We will be training our GANs on the CUB 2011 Dataset (http://www.vision.caltech.edu/visipedia/CUB-200-2011.html). This dataset contains 11,708 images of close up shots of different bird species in various environments. Our models will be trained to generate realistic looking samples of these birds. Due to compute considerations for the course, we will be using a downsampled version of the dataset at a 32x32 resolution.

Question 1.1: GAN Network Architecture

Let's start by setting up our networks for training a Generative Adversarial Network (GAN). As we covered in class, GANs have two networks, a generator and a discriminator. The generator takes in a noise sample z, generally sampled from the standard normal distribution, and maps it to an image. The discriminator takes in images and outputs the probability that the image is real or fake. You will need to fill out networks.py wherever #TODO 1.1 is written.

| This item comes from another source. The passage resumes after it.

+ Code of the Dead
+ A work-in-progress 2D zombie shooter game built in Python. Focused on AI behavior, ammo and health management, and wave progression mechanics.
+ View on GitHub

Question 1.2: GAN Training Code

Now we need to setup the training code for the GAN in train.py. Most of the code has been provided but please fill out all of the sections that have #TODO 1.2. Additionally, implement a function to do latent space interpolation (see utils.py).

Question 1.3: Implement GAN loss (20 points)

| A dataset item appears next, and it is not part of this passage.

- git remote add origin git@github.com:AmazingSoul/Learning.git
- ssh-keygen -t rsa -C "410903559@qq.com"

In general, we train the generator such that it can fool the discriminator, ie samples from the generator will have high probability under the discriminator. Analogously, we train the discriminator such that it can tell apart real and fake images. This means our loss term encourages the discriminator to assign high probability to real images while assigning low probability to fake images. In this section, we will implement the original GAN losses for the generator and discriminator as described in Algorithm 1 of 1 in q1_3.py.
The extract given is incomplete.